まず「ファミリー・サポート・センター事業」では、依頼会員に対して提供会員が著しく少ない現状が指摘された。高齢化により提供会員が確保できない一方、出産後の保健師面談でほぼ全員が登録するため、依頼会員は実利用を上回る人数となっていることが明らかになった。
「若者めぐりあい交流イベント事業」では、カップリング数に比して成婚数が少ない理由が問われ、縁結び隊の増員と活動強化に取り組む方針が示された。支所単位で新たなサポーターを募り、将来的に縁結び隊として活動できる体制づくりを進めるとしている。
長寿介護課では「介護支援専門員実務研修補助金」が未執行となった理由として、該当者がいなかった点が説明された。
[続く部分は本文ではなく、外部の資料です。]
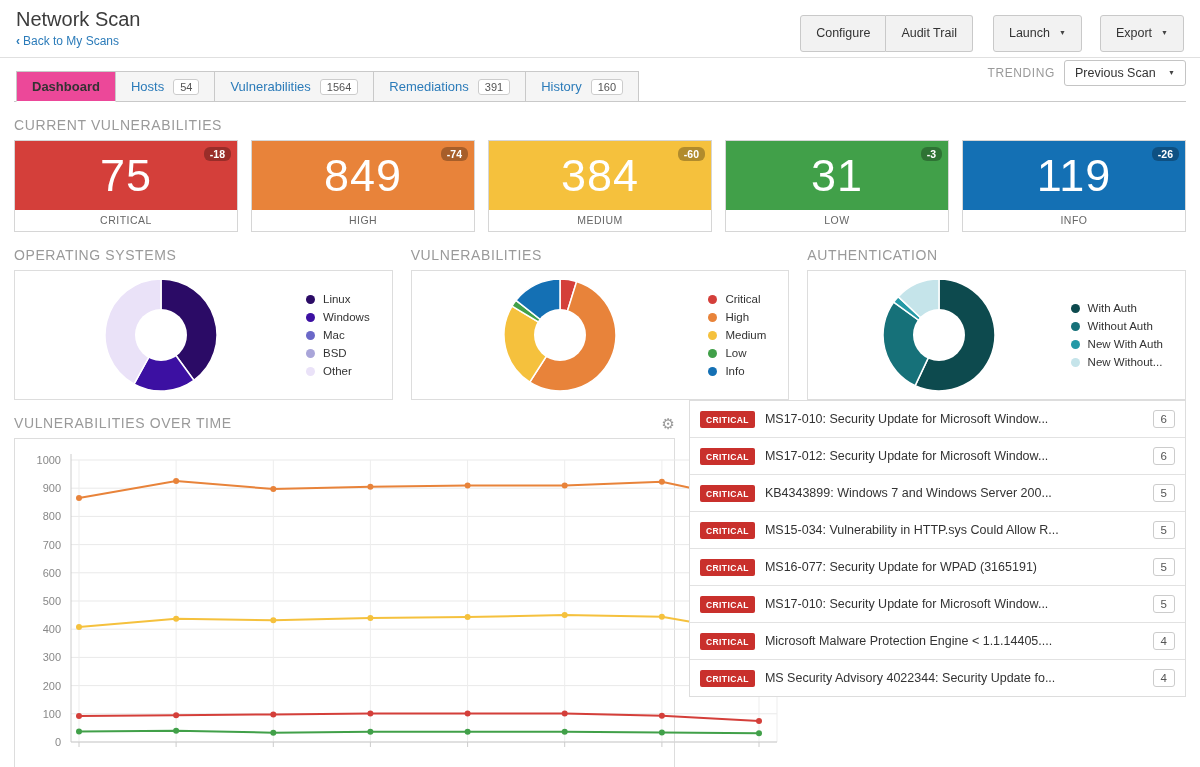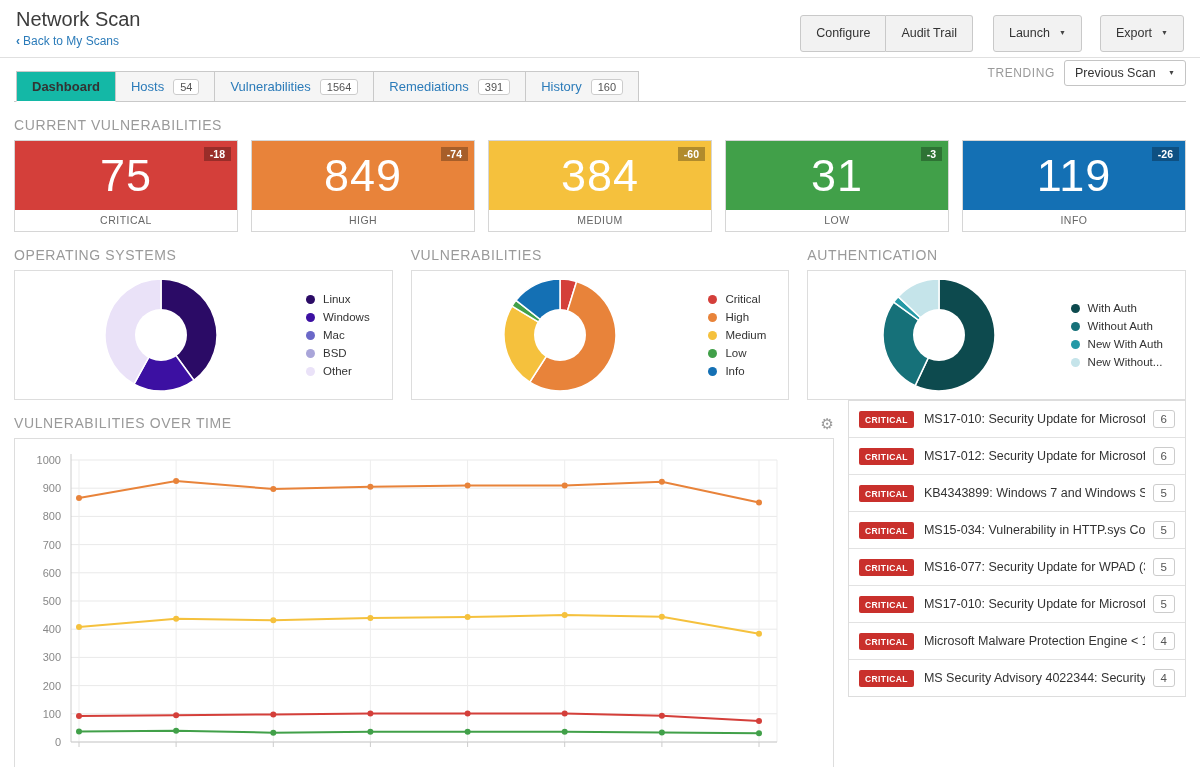--- a/index.html
+++ b/index.html
@@ -27,7 +27,7 @@
   .tabbar { margin:12px 14px 0; position:relative; display:flex; align-items:flex-end; border-bottom:1px solid #c9c9c9; padding-left:2px; }
   .tab { font-size:13px; padding:7px 15px; background:#f5f5f5; border:1px solid #c9c9c9; color:#2b7bb9;
          margin-right:-1px; position:relative; bottom:-1px; cursor:pointer; white-space:nowrap; }
-  .tab.active { background:#14b8a6; color:#333; font-weight:bold; border-bottom-color:#fff; z-index:2;text-align:right; }
+  .tab.active { background:#ec4899; color:#333; font-weight:bold; border-bottom-color:#fff; z-index:2;text-align:right; }
   .tab .count { background:#fff; border:1px solid #ccc; border-radius:3px; font-size:11px; font-weight:normal;
                 color:#555; padding:1px 6px; margin-left:9px; }
   .trending { position:absolute; right:0; top:-10px; display:flex; align-items:center; }

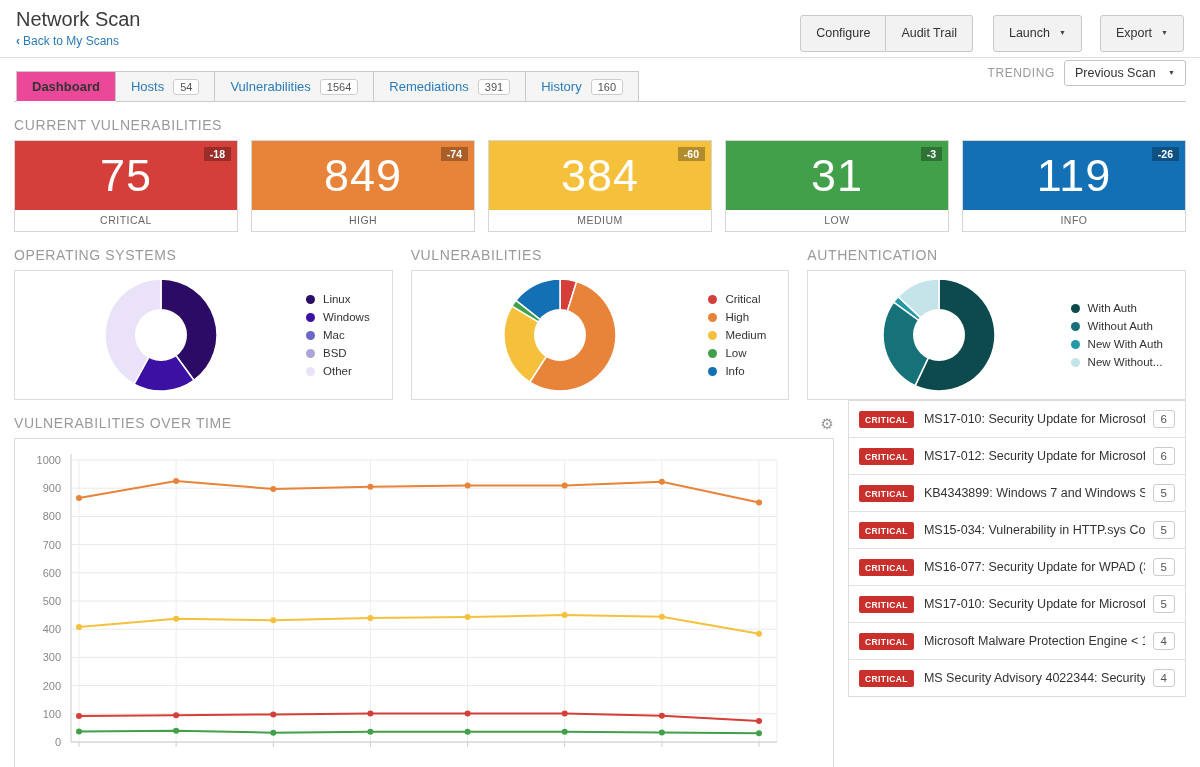--- a/index.html
+++ b/index.html
@@ -43,7 +43,7 @@
   .card-top { height:69px; display:flex; align-items:center; justify-content:center; }
   .card-num { font-size:45px; font-weight:200; color:#fff; line-height:1; letter-spacing:1px; }
   .card-delta { position:absolute; top:6px; right:6px; background:rgba(0,0,0,0.28); color:#fff; font-size:10.5px;
-                font-weight:bold; padding:1px 6px; border-radius:0; }
+                font-weight:bold; padding:1px 6px; border-radius:6px; }
   .card-label { height:21px; line-height:21px; text-align:center; font-size:10.5px; color:#666; letter-spacing:.5px; background:#fff; }
   
   .donut-section { display:flex; gap:18px; }

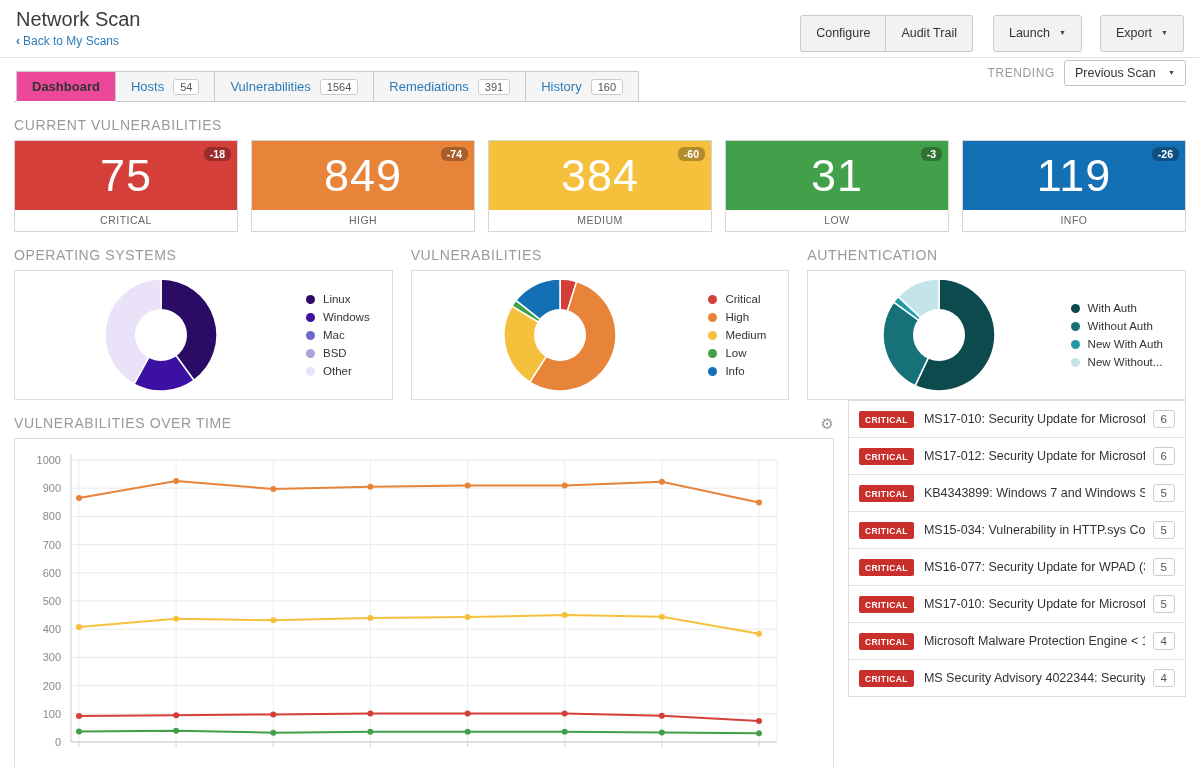--- a/index.html
+++ b/index.html
@@ -56,7 +56,7 @@
   .legend-dot { width:9px; height:9px; border-radius:50%; margin-right:8px; flex-shrink:0; }
   
   .bottom-row { display:flex; gap:14px; align-items:flex-start; }
-  .chart-col { width:820px; flex-shrink:0; }
+  .chart-col { width:661px; flex-shrink:0; }
   .list-col { flex:1; min-width:0; }
   .chart-head { display:flex; justify-content:space-between; align-items:center; margin:15px 0 7px; }
   .chart-head .section-label { margin:0; }

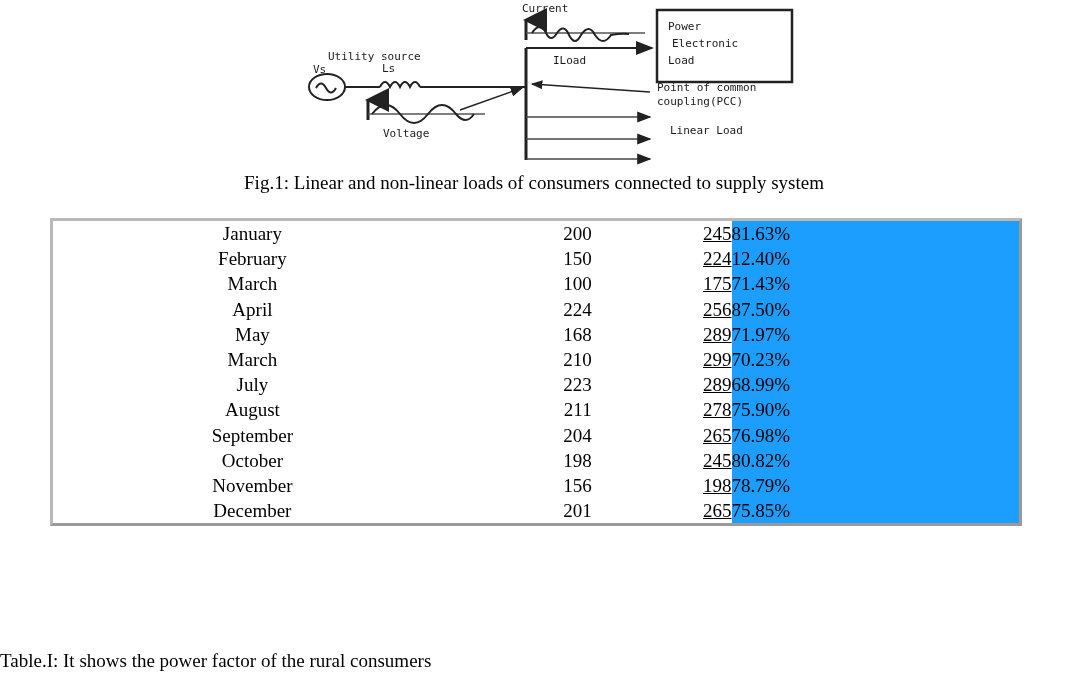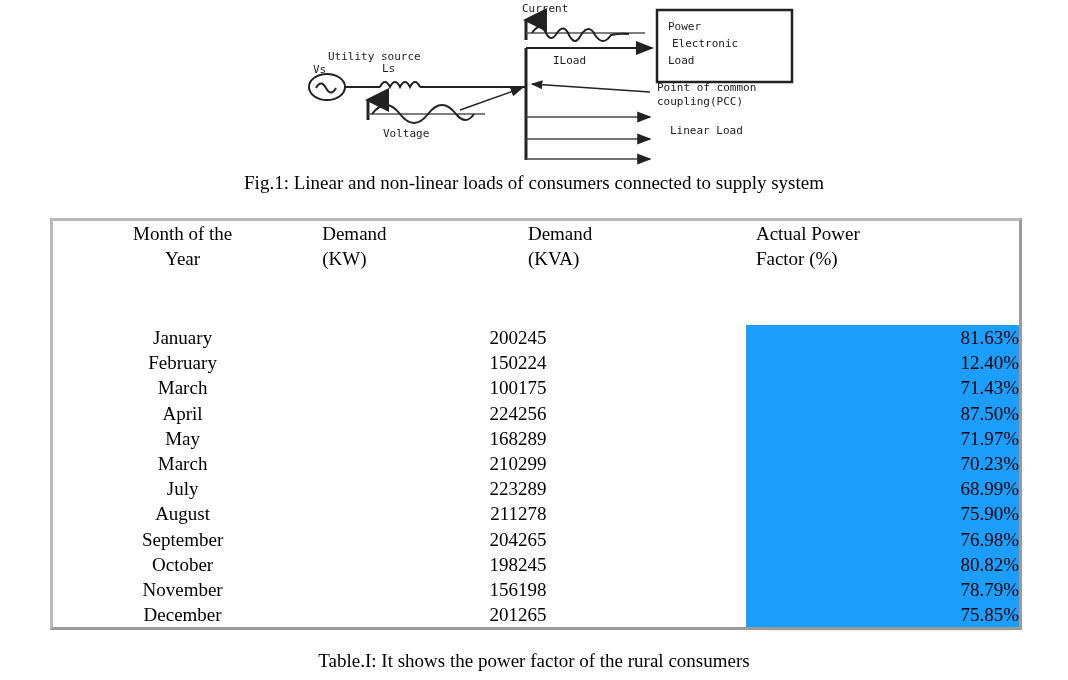--- a/index.html
+++ b/index.html
@@ -172,24 +172,6 @@
 <div id="table-wrap">
   <table class="pf-table">
     <tbody>
-      <tr class="hdr-row">
-        <td class="hdr-c1">
-          <div>Month of the</div>
-          <div>Year</div>
-        </td>
-        <td class="hdr-c2">
-          <div>Demand</div>
-          <div>(KW)</div>
-        </td>
-        <td class="hdr-c3">
-          <div>Demand</div>
-          <div>(KVA)</div>
-        </td>
-        <td class="hdr-c4">
-          <div>Actual Power</div>
-          <div>Factor (%)</div>
-        </td>
-      </tr>
       <tr class="body-row">
         <td class="col-month">
           <div class="stack" id="col-month-stack">

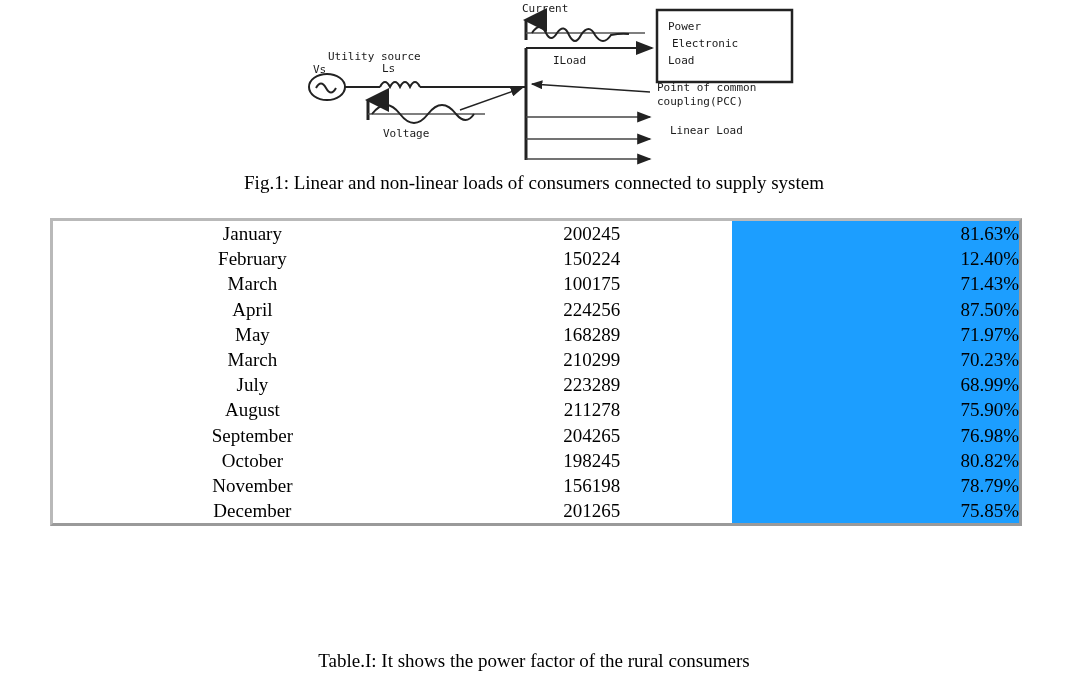--- a/index.html
+++ b/index.html
@@ -88,7 +88,7 @@
   .body-row td:last-child { border-right: 0; }
   .col-month  { text-align: center; }
   .col-kw     { text-align: right; }
-  .col-kva    { text-align: left; }
+  .col-kva    { text-align: right; text-decoration: underline; }
   .col-pf     { text-align: right; background: #1c9eff; }
 
   .stack { line-height: 25.2px; }

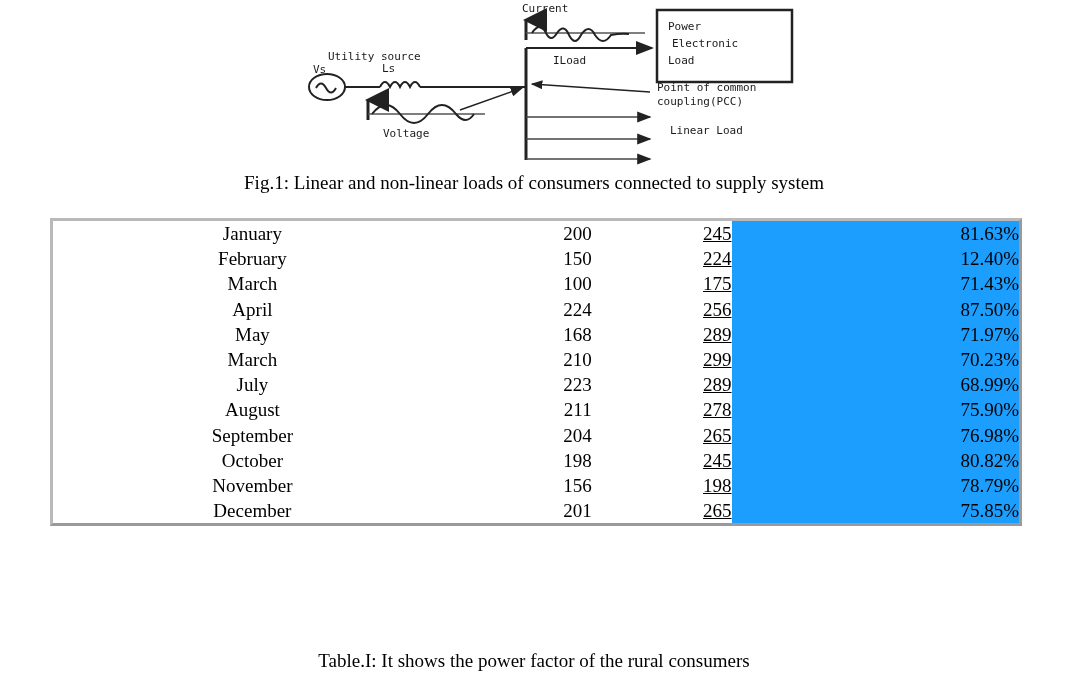--- a/index.html
+++ b/index.html
@@ -89,7 +89,7 @@
   .col-month  { text-align: center; }
   .col-kw     { text-align: right; }
   .col-kva    { text-align: right; text-decoration: underline; }
-  .col-pf     { text-align: right; background: #1c9eff; }
+  .col-pf     { text-align: left; background: #1c9eff; }
 
   .stack { line-height: 25.2px; }
 

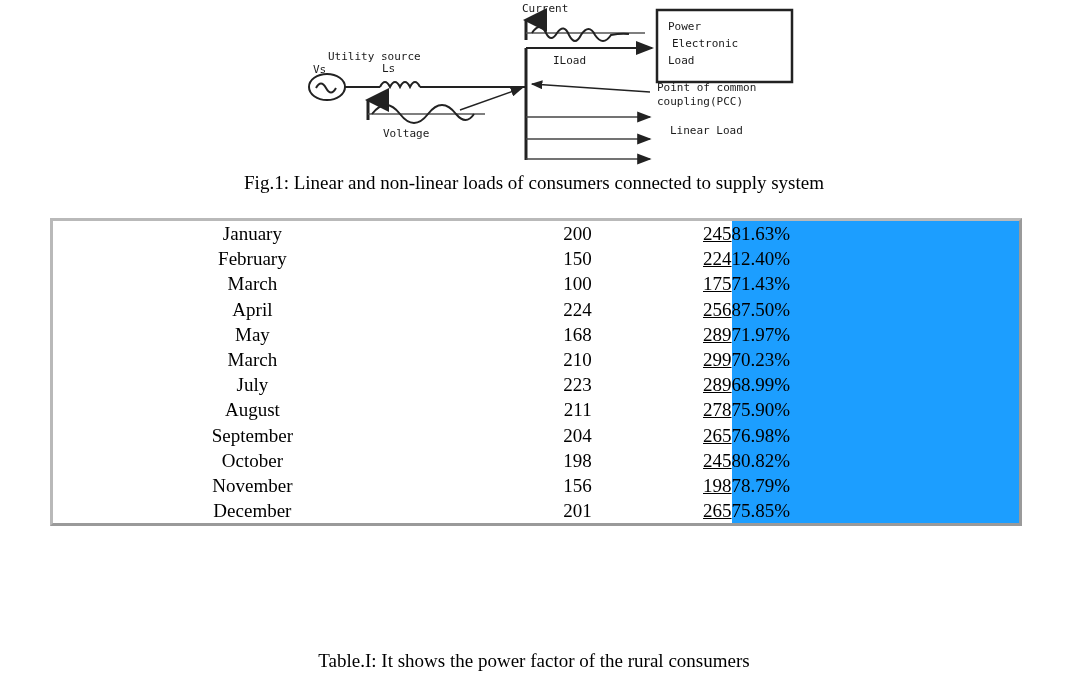--- a/index.html
+++ b/index.html
@@ -98,7 +98,7 @@
     left: 0;
     top: 650px;
     width: 1068px;
-    text-align: center;
+    text-align: left;
     font-size: 19px;
     color: #000000;
   }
また「長寿祝金制度」の見直しにより、88歳への祝金を廃止し100歳のみ支給としたことで、426万円の削減効果があったことが示された。
社会福祉課では民生委員の欠員が問題となり、定年延長に伴う人材不足や地域関係の希薄化が背景と説明された。今後、定数見直しも検討する姿勢が示された。
教育委員会では教職員宿舎の空き家を一般住民に貸し出さない理由が議論され、方針として空き家は市長部局へ移管するが、転勤に備え一定数を確保する必要性が確認された。
国保健康政策課の特定健診受診率は県内21市町中19位と低迷しており、抽選による特産品提供や訪問勧奨などの取り組みが紹介された。
最後に、婚活支援の実効性向上、介護人材確保、民生委員定数確保、離島留学体制の見直し、検診受診率向上などが指摘・要望事項としてまとめられた。
総務水道分科会
【要約】
総務水道分科会では消防・政策企画・財政・未来創造・生活環境など、市の基盤機能に関わる広範な事業の審査が行われた。
消防本部では、旅館・ホテルでの自衛消防訓練の立会いが「ゼロ」となっている点が質され、実施はされているが、立会いを依頼する場合のみ計上される仕様であることが確認された。また非常備消防費では、台風被害を想定していた修繕が不要となり、約274万円の不用額が生じた。
政策企画課では、ふるさと納税業務をスチームシップ社へプロポーザル方式で委託した点、広報誌委託料が資材高騰・人件費増で280万円増となったことが説明された。ふるさと納税経費が寄附額の50%を超えても国の指定取り消しになっていない理由として、国の判定期間が10月〜翌9月である点が確認された。
財政課では、臨時財政対策債の利率が国のルールで10年ごとに見直され、後年度利子が約2,435万円増になったことが報告された。奈留支所の庁舎管理費が増えた理由として、緊急対応可能な警備員配置による人件費増が示されている。
未来創造課では、雇用機会拡充事業の実績が「ゼロ」となった背景として、新規採用者が途中退職したことが挙げられ、年度内に雇用するよう指導中である。生活環境課では、火葬場・浄富苑の需用費が物価高騰と設備修繕で倍増した点が議論された。
指摘事項として、ふるさと納税の魅力向上と経費管理、防災・避難所整備、DX推進、浄化槽補助拡充、税収納率向上など、市の基盤強化へ向けた要望がまとめられた。